I get it.  I officially retired at the end of June 2019, but effectively I tapered off pretty fast after Jan 1 of that year by dropping to 75% time and burning unused vacation.  My advice is don’t fret the short-timer syndrome. Make some transition plans for yourself.  Think about what you’re going to do to stay mentally, physically and socially active after you retire.  Also think about any things you can do at work to make your departure smooth for the other people there.

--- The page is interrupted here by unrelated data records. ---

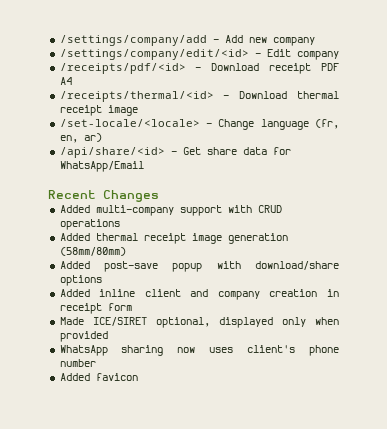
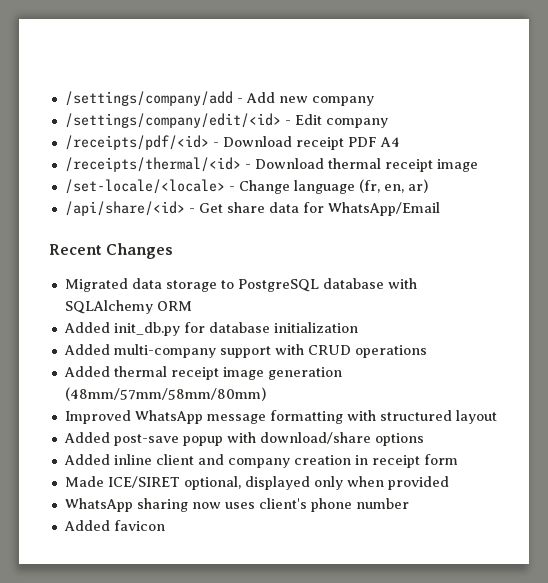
+ Migrated data storage to PostgreSQL database with SQLAlchemy ORM
+ Added init_db.py for database initialization
- Added thermal receipt image generation (58mm/80mm)
+ Added thermal receipt image generation (48mm/57mm/58mm/80mm)
+ Improved WhatsApp message formatting with structured layout

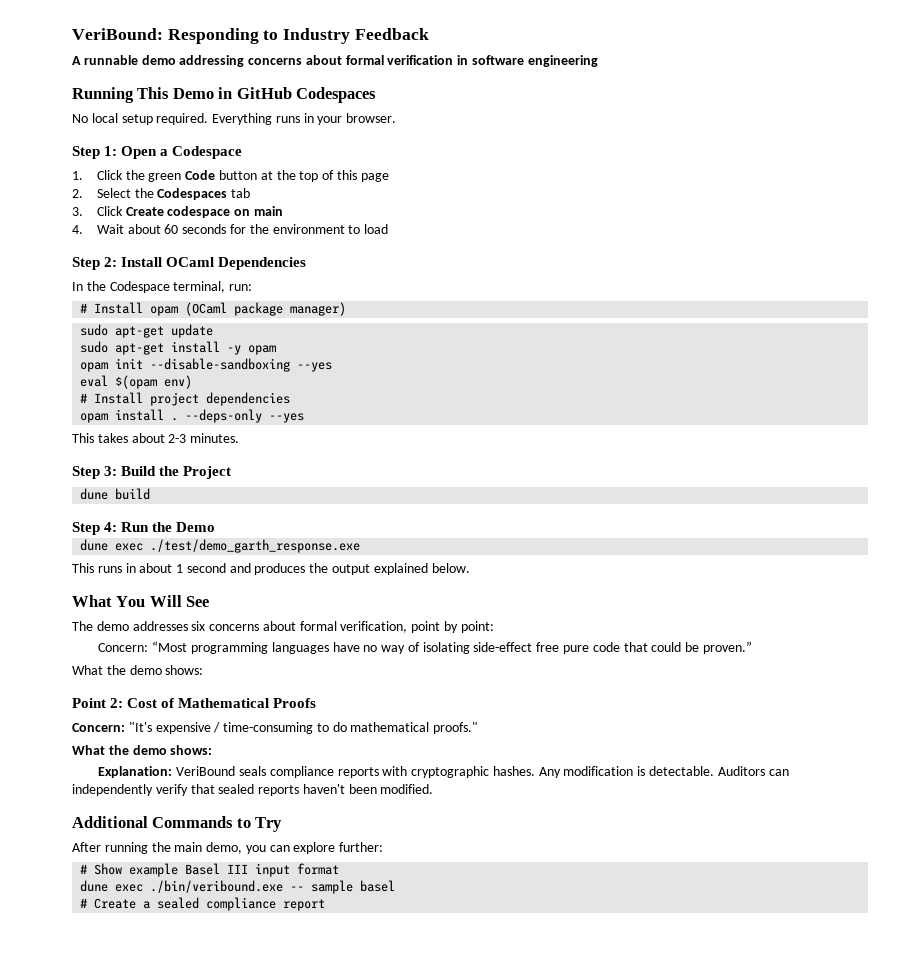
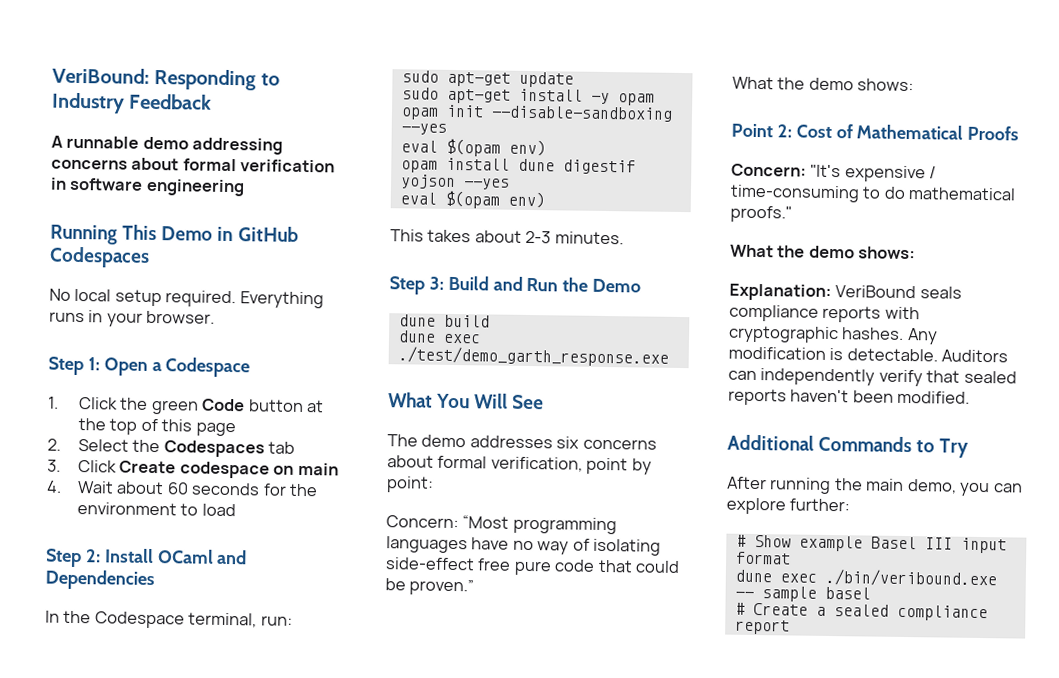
- Step 2: Install OCaml Dependencies
+ Step 2: Install OCaml and Dependencies
- # Install opam (OCaml package manager)
- # Install project dependencies
- opam install . --deps-only --yes
+ opam install dune digestif yojson --yes
+ eval $(opam env)
- Step 3: Build the Project
- dune build
- Step 4: Run the Demo
+ Step 3: Build and Run the Demo
+ dune build
- This runs in about 1 second and produces the output explained below.

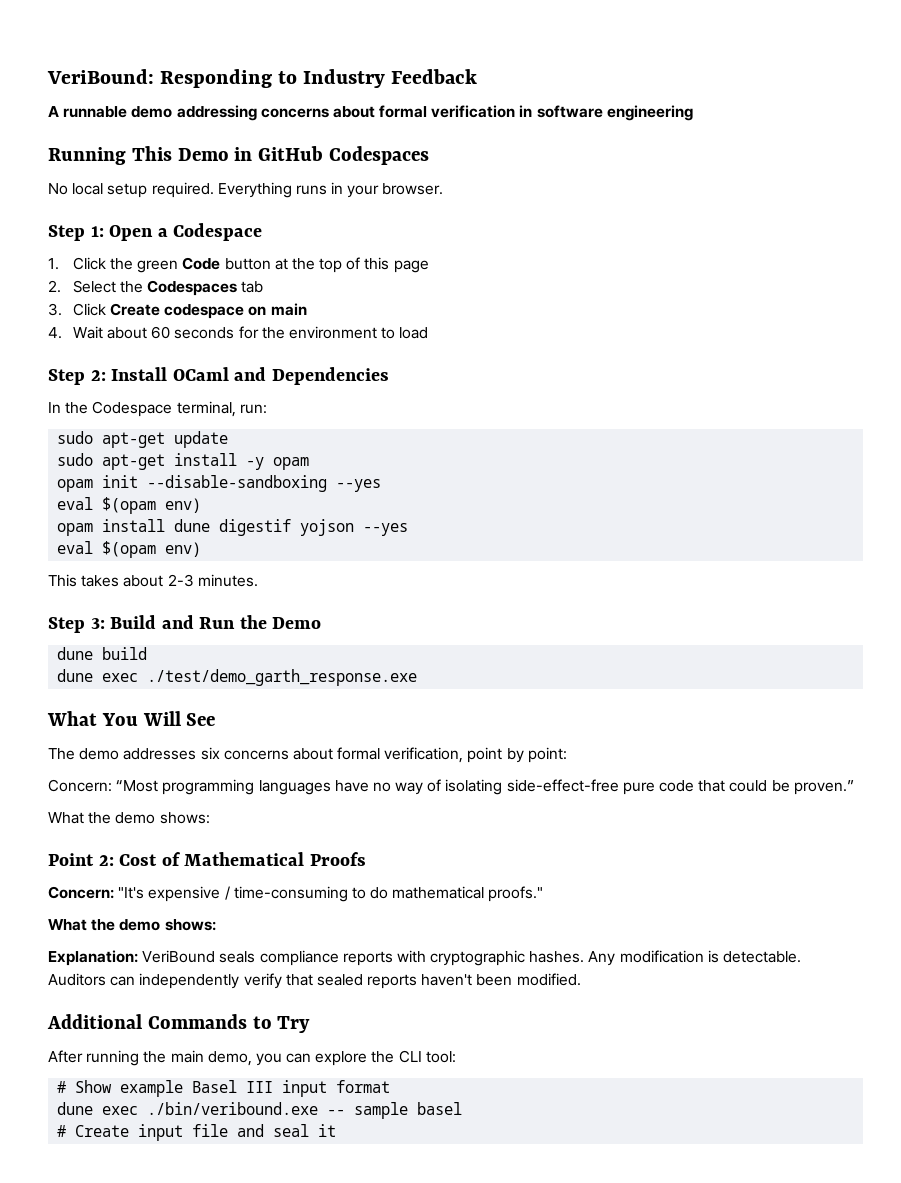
- Concern: “Most programming languages have no way of isolating side-effect free pure code that could be proven.”
+ Concern: “Most programming languages have no way of isolating side-effect-free pure code that could be proven.”
- After running the main demo, you can explore further:
+ After running the main demo, you can explore the CLI tool:
- # Create a sealed compliance report
+ # Create input file and seal it

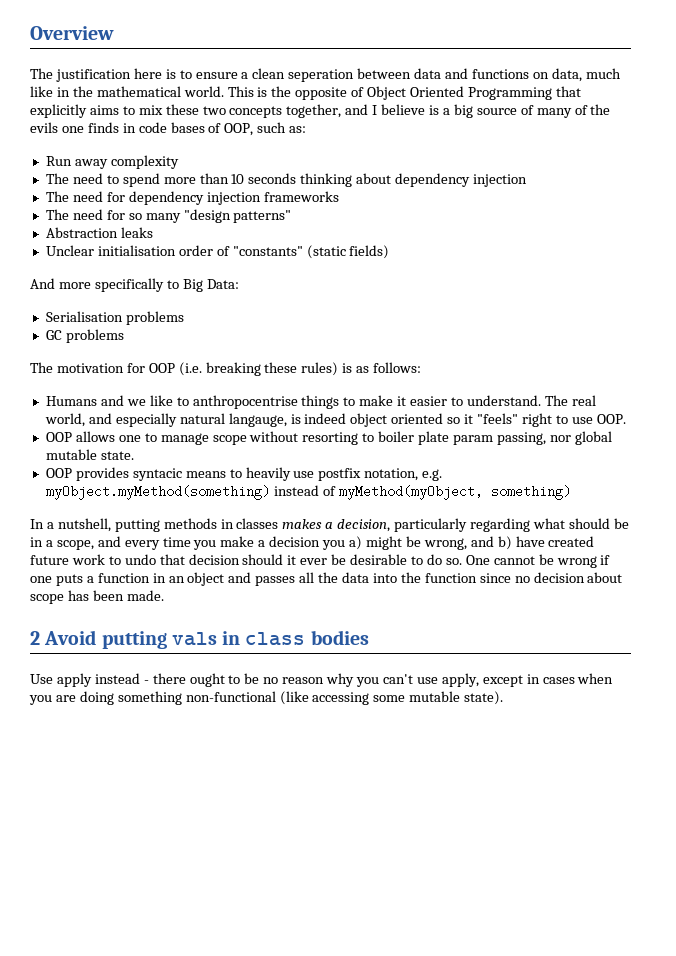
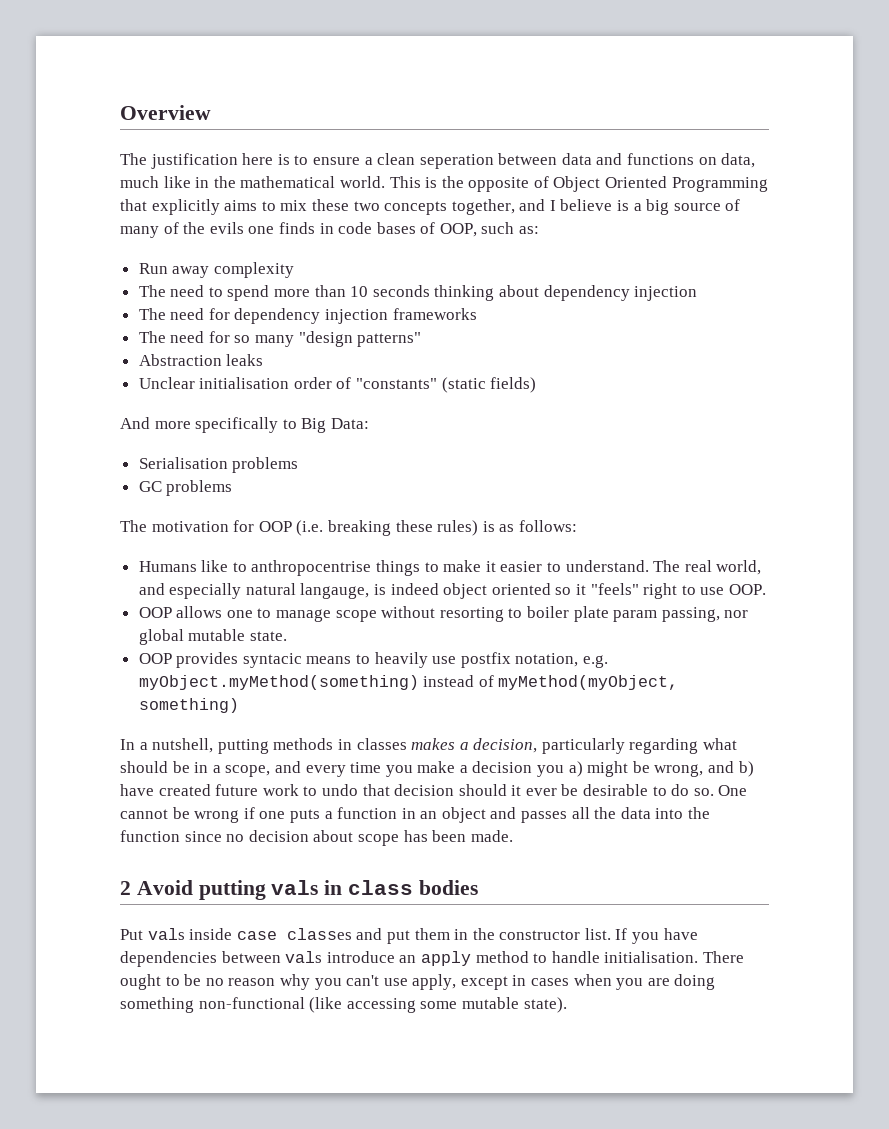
- Humans and we like to anthropocentrise things to make it easier to understand.
+ Humans like to anthropocentrise things to make it easier to understand.
- Use apply instead - there ought to be no reason why you can't use apply, except in cases when you are doing something non-functional (like accessing some mutable state).
+ Put vals inside case classes and put them in the constructor list. If you have dependencies between vals introduce an apply method to handle initialisation. There ought to be no reason why you can't use apply, except in cases when you are doing something non-functional (like accessing some mutable state).

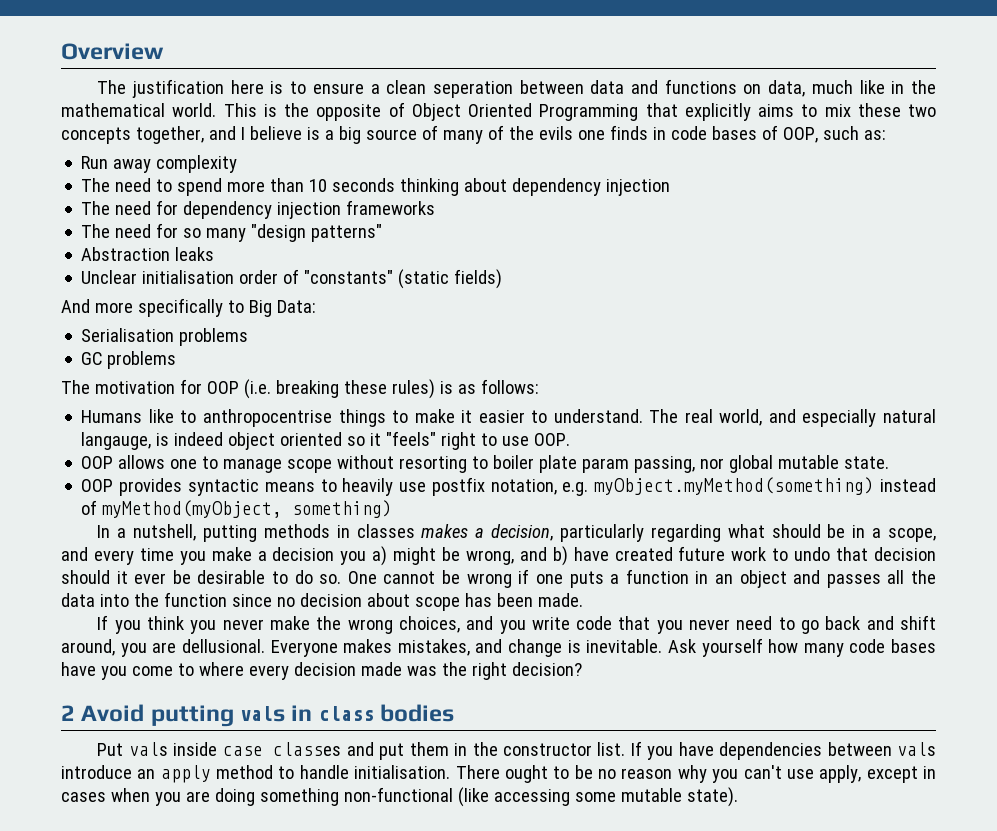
- OOP provides syntacic means to heavily use postfix notation, e.g. myObject.myMethod(something) instead of myMethod(myObject, something)
+ OOP provides syntactic means to heavily use postfix notation, e.g. myObject.myMethod(something) instead of myMethod(myObject, something)
+ If you think you never make the wrong choices, and you write code that you never need to go back and shift around, you are dellusional. Everyone makes mistakes, and change is inevitable. Ask yourself how many code bases have you come to where every decision made was the right decision?

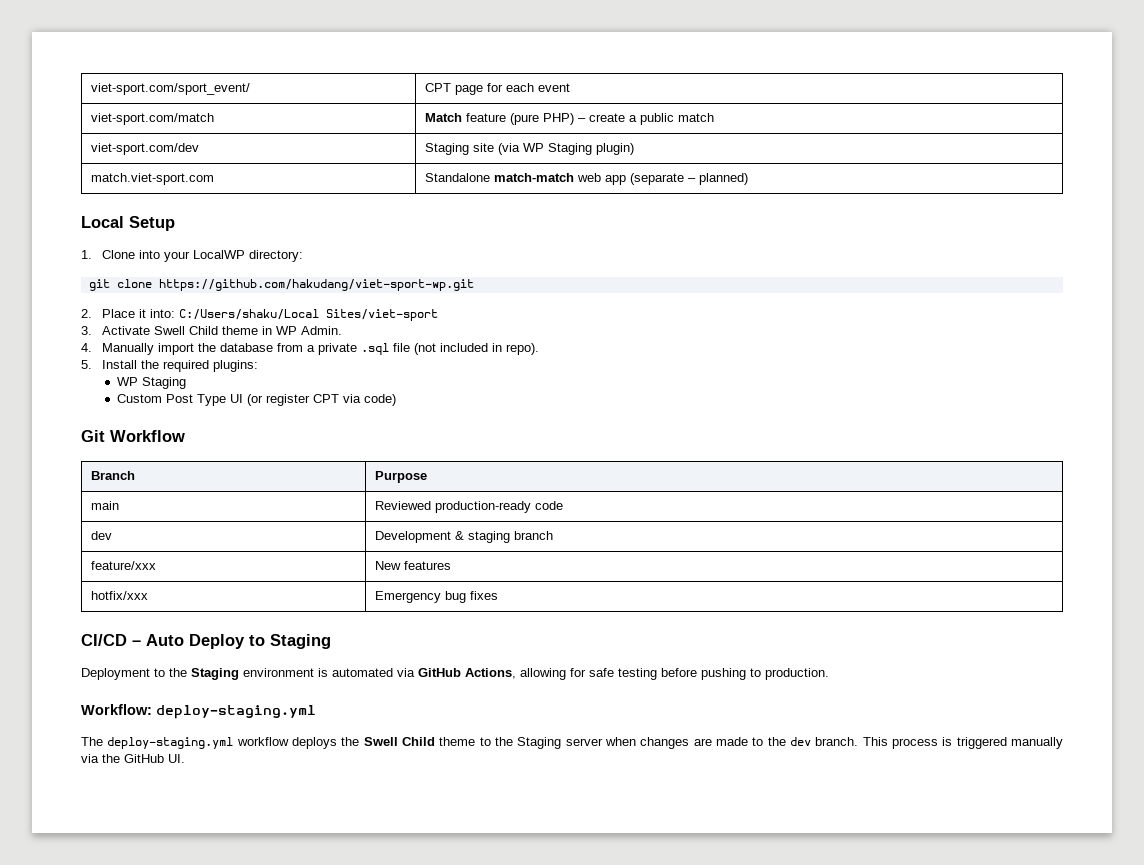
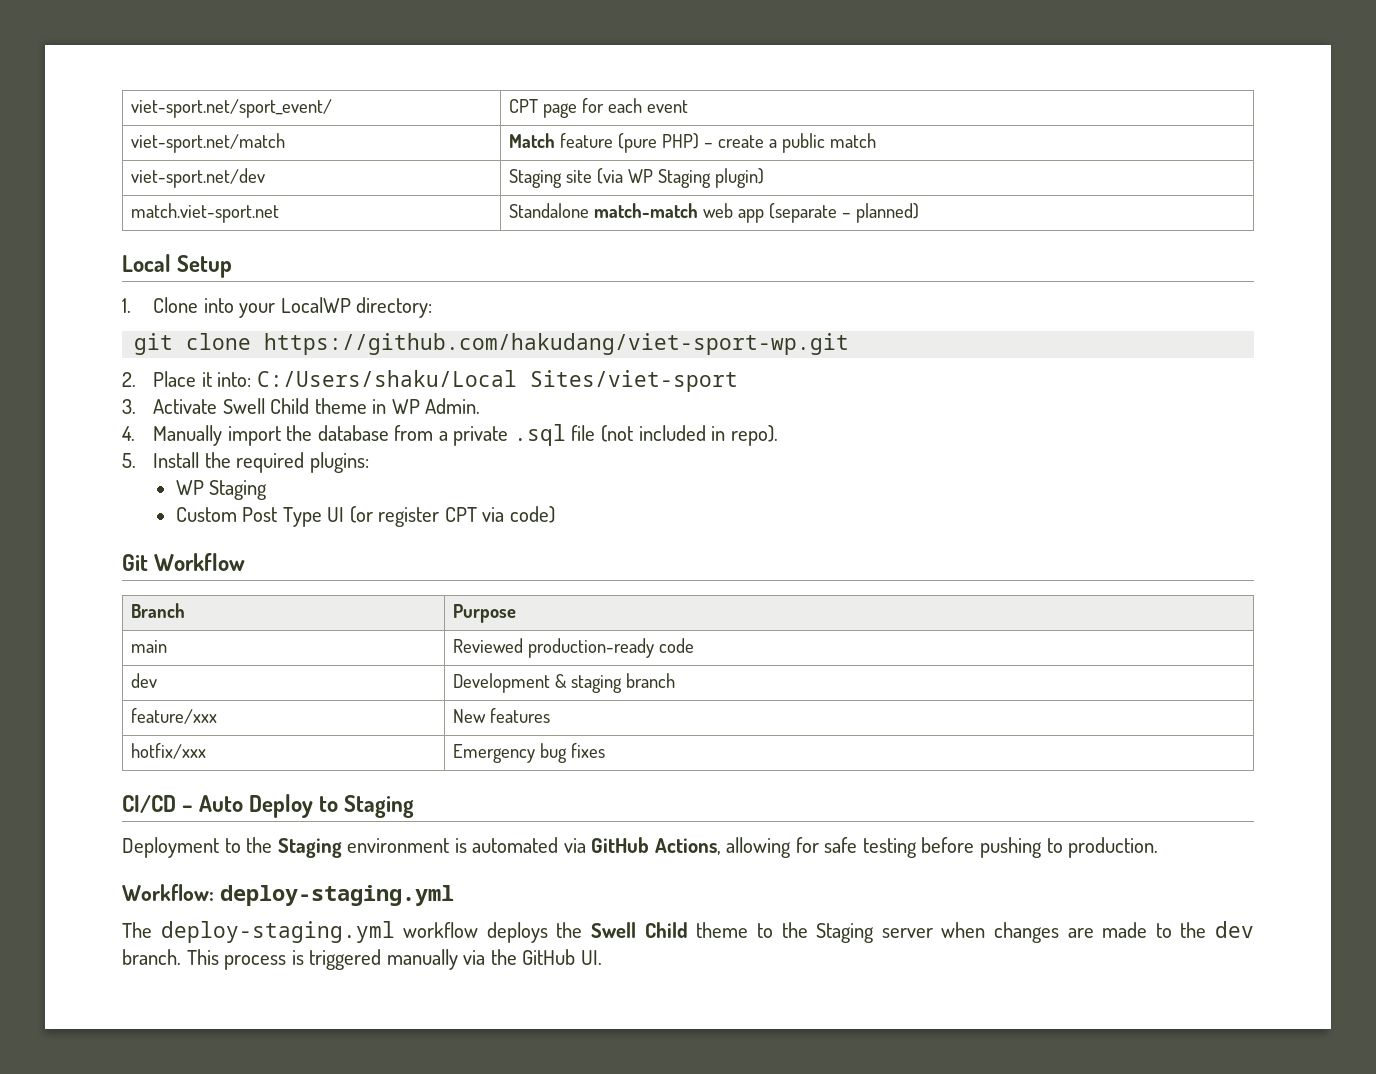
- viet-sport.com/sport_event/ | CPT page for each event
+ viet-sport.net/sport_event/ | CPT page for each event
- viet-sport.com/match | Match feature (pure PHP) – create a public match
+ viet-sport.net/match | Match feature (pure PHP) – create a public match
- viet-sport.com/dev | Staging site (via WP Staging plugin)
+ viet-sport.net/dev | Staging site (via WP Staging plugin)
- match.viet-sport.com | Standalone match-match web app (separate – planned)
+ match.viet-sport.net | Standalone match-match web app (separate – planned)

While it is a change, it is a pleasant one.  I‘m going to go out on a limb and guess you, and probably most other people here, have strong enough hobby interests that keeping busy won’t be a challenge.


----------



## mmcmdl (Aug 27, 2021)

I retired 3 weeks ago Jeff it's just that "work " doesn't realize it just yet .  I changed shifts , off the weekend nights , and now have two co-workers on my shift . This is after running the plant for three years by myself on the worst shift available . Life is still not great , but bearable . As you know ,my new leader is a good old friend of mine and I'm trying to help clear out this overblown PM schedule we have when we have no personell .
As of now , all temp mechanics are out the door . Management finally figured out it wasn't such a money saving oppurtunity . We've hired three full time permanent mechanics , the one I trained on the weekend shift is doing excellant , the other two ....................................as of now . We'll see . All five original mechanics can walk out the door tomorrow including myself . I'm on the fence at this moment , but my balance isn't too good so I may just sway to the right side .


----------



## mmcmdl (Aug 27, 2021)

Liljoebrshooter said:


> Don't stand around scatter brained to long or they might move you into management.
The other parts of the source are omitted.